Problem |
Report every line of the data that includes "Drive".

Before-and-after change records |
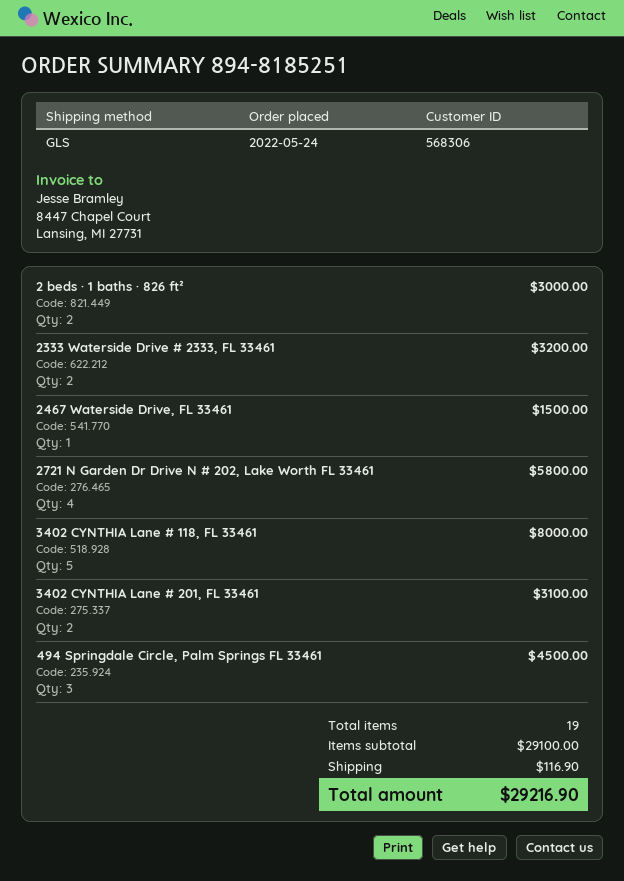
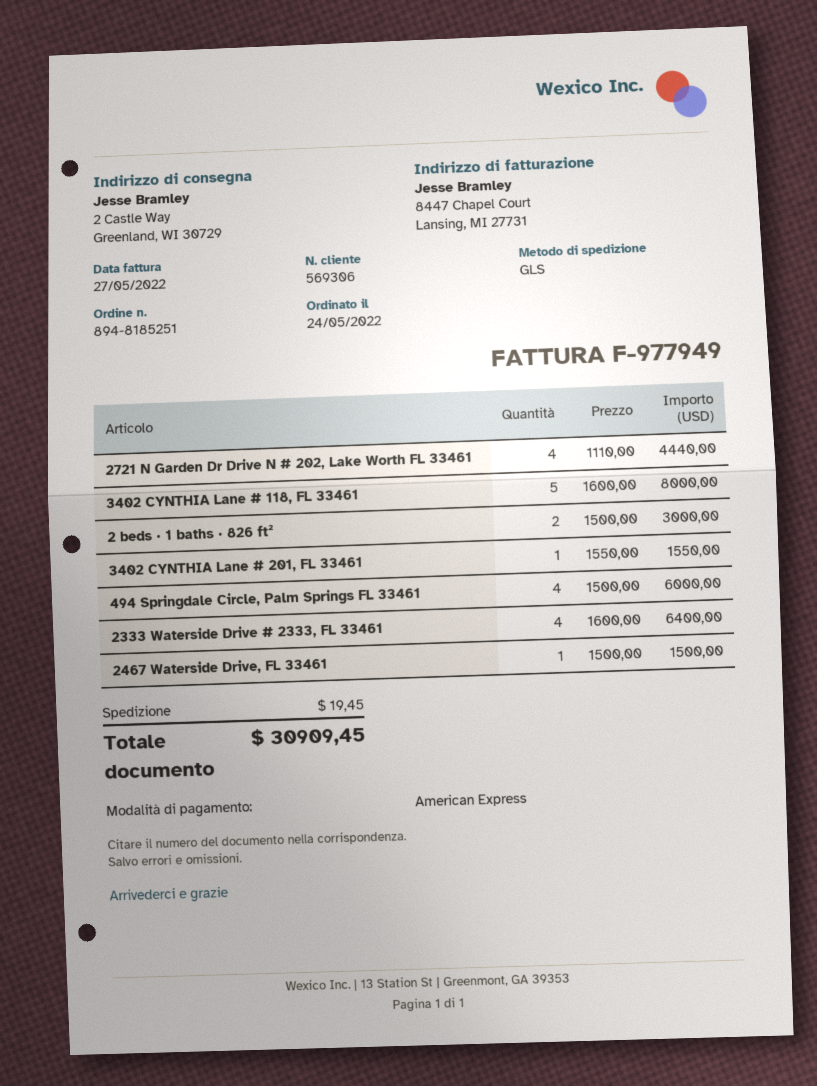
customer number: 568306 -> 569306
2333 Waterside Drive # 2333, FL 33461: 2 for 3200.00 -> 4 for 6400.00
2721 N Garden Dr Drive N # 202, Lake Worth FL 33461: 4 for 5800.00 -> 4 for 4440.00
3402 CYNTHIA Lane # 201, FL 33461: 2 for 3100.00 -> 1 for 1550.00
494 Springdale Circle, Palm Springs FL 33461: 3 for 4500.00 -> 4 for 6000.00
shipping: 116.90 -> 19.45
total: 29216.90 -> 30909.45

Problem solution |
2333 Waterside Drive # 2333, FL 33461: 2 for 3200.00 -> 4 for 6400.00
2721 N Garden Dr Drive N # 202, Lake Worth FL 33461: 4 for 5800.00 -> 4 for 4440.00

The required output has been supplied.